By Jack Ashby, on 15 March 2013
Grant Museum version 2.0* opened in the Rockefeller two years ago today. Time sure flies and we are still calling it our “new home” (but then since we’ve been going for about 185 years I guess it’s all relative). I remember telling myself that after the trauma of the relocation things would quieten down, but actually our diaries are ever fuller and we’re proud to look back on another whopping great year in our fabulous little museum. Here are some highlights of the last twelve months…
The year in numbers
16151 visitors during normal opening hours
10148 participants in our events
6031 school and FE students in museum classes
3223 university students in museum classes
578 objects photographed
357 objects accessioned
118 objects acquired
104 blog posts
52 specimens of the week
3 two-headed fresh livestock turned down
1 fewer anaconda than we started with.
Although there are only five of us here, we don’t like to think of ourselves as the little guys of the museum world. We pride ourselves on being open to try experimental and risky things. We were deeply honoured to have been awarded the Museums and Heritage Award for Excellence in Innovation for our QRator project. We were also nominated for “Project on a Limited Budget” at the same awards, but you can’t win them all.
We are also nominated for European Museum of the Year 2013. We wont hear about that until May.
Talking of innovation, we opened our Micrarium last month, displaying 2323 microscope slides in a beautiful back-lit cave. This is another first in museums. Microscope slides have always been problematic objects to display, and this installation is proving to be a very effective way of shedding light on them. At the same time, it tackles the issue of natural history museums being deeply unrepresentative of nature, by putting tiny animals in the limelight rather than the ever-present big beasts that only make up a small proportion of animal species.
Here’s a video about it.
DCMS Wolfson Museum Improvement Fund
The Micrarium was only one feature of a large project generously funded by this award. Elsewhere in the Museum we have been able to replace our old wooden shelving with glass, light more of our cases, renovate our foyer and reception, and most recently commission a huge artwork in the foyer. Sarah Cameron‘s Viewpoint has been made so that from the angle and height of the artist’s eye, the solid wall looks like a three dimensional specimen-filled cabinet, enticing the viewer – in a quest to align and distort the illusion – to a position of questioning.
Running in parallel to the Museum’s perceived role; the pursuit of taxonomic investigation, the shifting perspective of Viewpoint is indicative of the individual nature of peoples’ experiences of the collection. We’re really pleased to have been able to work with the UCL Slade School of Fine Art to think of our collection differently. Sarah Cameron’s piece was selected through a competition where all Slade students were invited to propose works.

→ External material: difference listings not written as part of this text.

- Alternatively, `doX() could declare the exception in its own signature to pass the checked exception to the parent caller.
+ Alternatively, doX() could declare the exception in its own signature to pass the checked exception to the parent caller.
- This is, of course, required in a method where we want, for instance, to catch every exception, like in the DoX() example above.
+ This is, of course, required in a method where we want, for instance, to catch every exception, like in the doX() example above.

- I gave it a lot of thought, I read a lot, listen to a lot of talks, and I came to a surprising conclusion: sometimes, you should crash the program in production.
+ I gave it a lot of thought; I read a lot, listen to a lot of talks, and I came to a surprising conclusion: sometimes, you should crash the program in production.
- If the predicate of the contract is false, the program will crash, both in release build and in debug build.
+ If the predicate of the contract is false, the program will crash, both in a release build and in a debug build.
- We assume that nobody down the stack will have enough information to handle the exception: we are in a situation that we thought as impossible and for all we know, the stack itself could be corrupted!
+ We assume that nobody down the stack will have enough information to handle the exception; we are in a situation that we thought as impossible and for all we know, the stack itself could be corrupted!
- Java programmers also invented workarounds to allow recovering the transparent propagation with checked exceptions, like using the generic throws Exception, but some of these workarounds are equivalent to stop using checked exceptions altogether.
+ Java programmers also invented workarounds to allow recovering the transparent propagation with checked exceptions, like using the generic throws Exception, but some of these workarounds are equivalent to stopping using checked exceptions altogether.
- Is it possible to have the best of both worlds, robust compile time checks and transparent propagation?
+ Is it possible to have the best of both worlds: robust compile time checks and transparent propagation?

Since the Autumn we have been open Monday-Saturday. This is something we have wanted to do for ages, and obviously something our visitors wanted. We were very pleased to find the resources to make this happen – it’s made a huge difference.
Buried on Campus
Last Spring we tackled a difficult topic through an exhibition co-curated with forensic osteologists here at UCL – Buried on Campus. It explored the research that has been taking place on over 7000 human remains that were unexpectedly uncovered by construction workers digging in the main UCL Quad in 2010.
What Museums Do
This blog is one of the ways that we are working to tell the stories of what life working in museums is really like, and to open them up to dialogue and debate with the outside world. We have made a concerted effort this year to push this, with projects like…

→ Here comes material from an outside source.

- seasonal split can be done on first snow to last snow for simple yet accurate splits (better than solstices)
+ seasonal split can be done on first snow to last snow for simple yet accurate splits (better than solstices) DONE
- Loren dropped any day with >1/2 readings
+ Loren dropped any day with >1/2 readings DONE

So all in all we’ve kept ourselves busy and had a fantastic year. There’s no reason to think the next one wont be even better. If there is anything you think we should be doing that we aren’t, do remember you can tell us on this blog, via Twitter or by emailing firstname.lastname@example.org
*Prepare for complicated history…
The collection was founded in 1828 when Robert Edmond Grant started amassing specimens in the main UCL Wilkins Building with which to teach. It then moved at least four times ending up in our most recent home in the Darwin Building in 1997. At this point it became called “The Grant Museum of Zoology and Comparative Anatomy”, so while technically there have been many versions of our institution, this is only the second one called The Grant Museum.